[Detected change data]
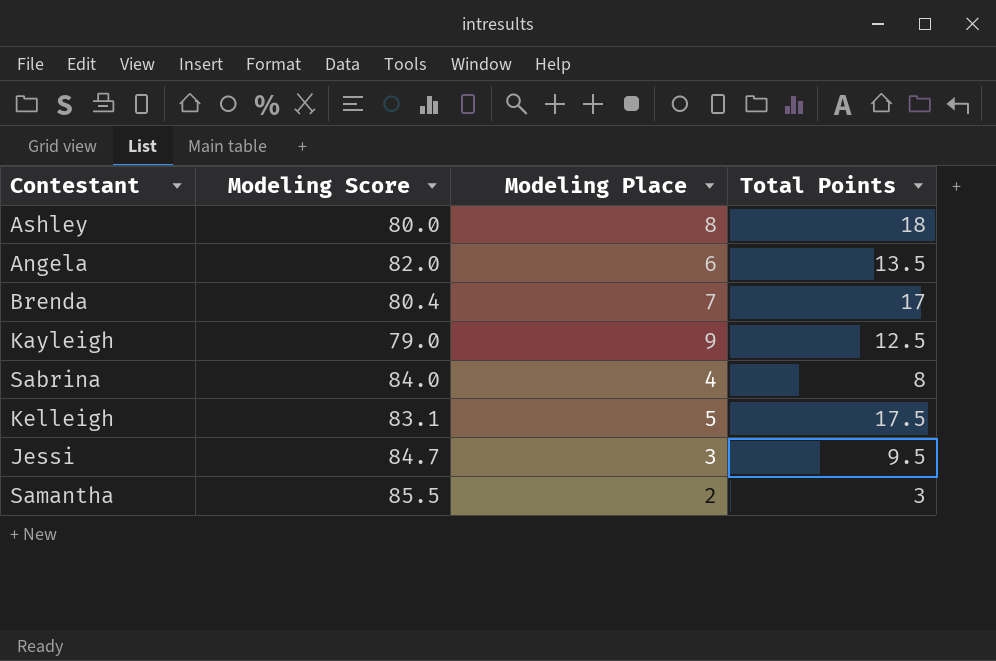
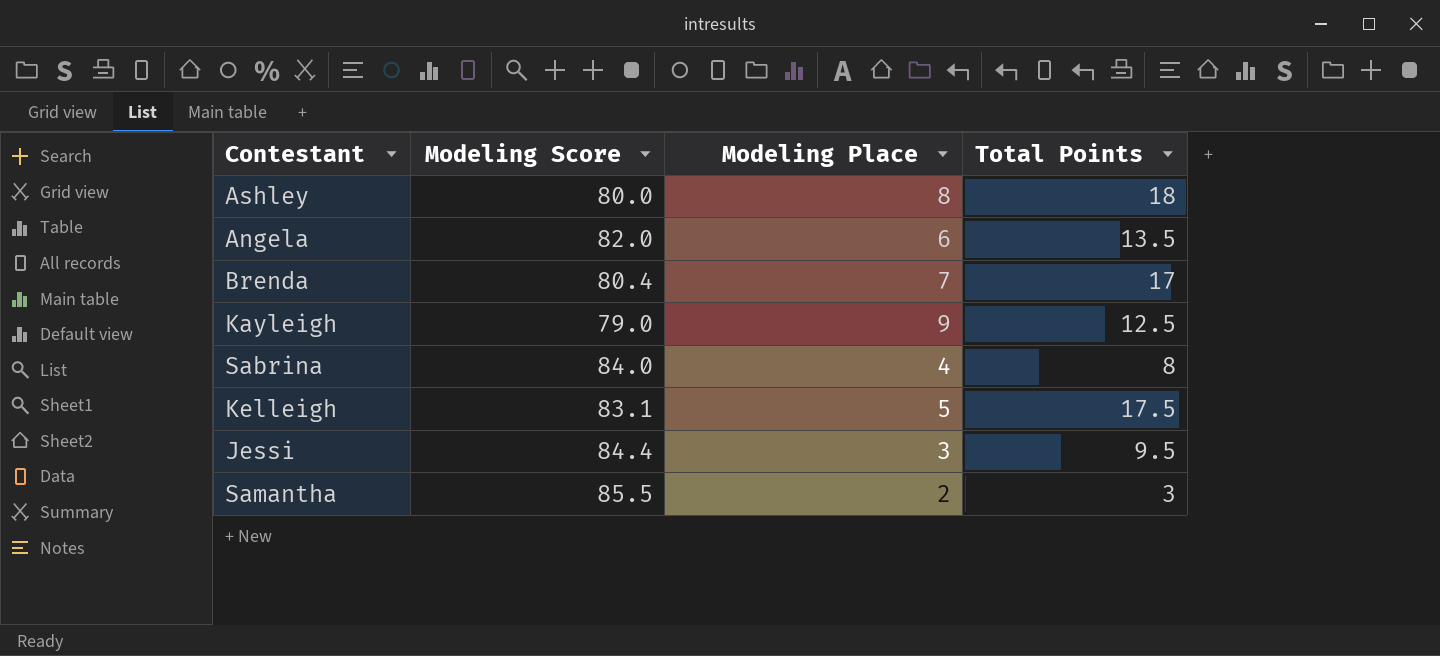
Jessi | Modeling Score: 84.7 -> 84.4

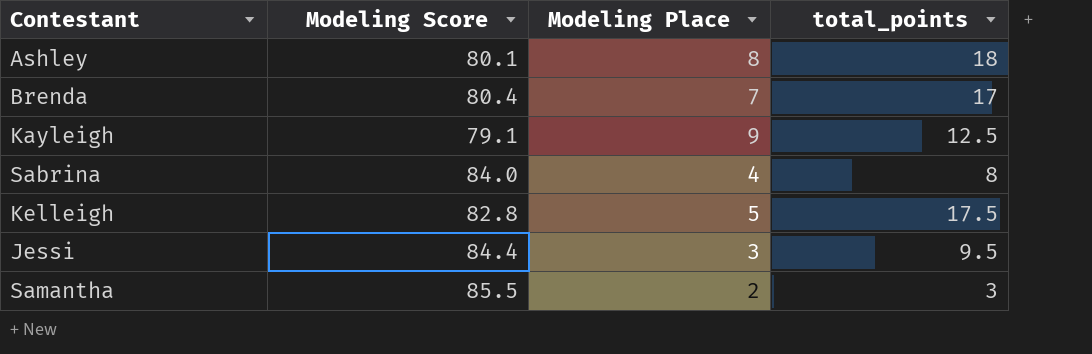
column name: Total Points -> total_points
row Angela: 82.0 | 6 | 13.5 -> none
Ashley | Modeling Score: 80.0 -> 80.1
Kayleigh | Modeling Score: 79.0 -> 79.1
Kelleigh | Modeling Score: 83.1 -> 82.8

** Instructions for the task **
When repeating the entries, leave out every picture and keep the rest exact.

** Final answer **
Jessi | Modeling Score: 84.7 -> 84.4

column name: Total Points -> total_points
row Angela: 82.0 | 6 | 13.5 -> none
Ashley | Modeling Score: 80.0 -> 80.1
Kayleigh | Modeling Score: 79.0 -> 79.1
Kelleigh | Modeling Score: 83.1 -> 82.8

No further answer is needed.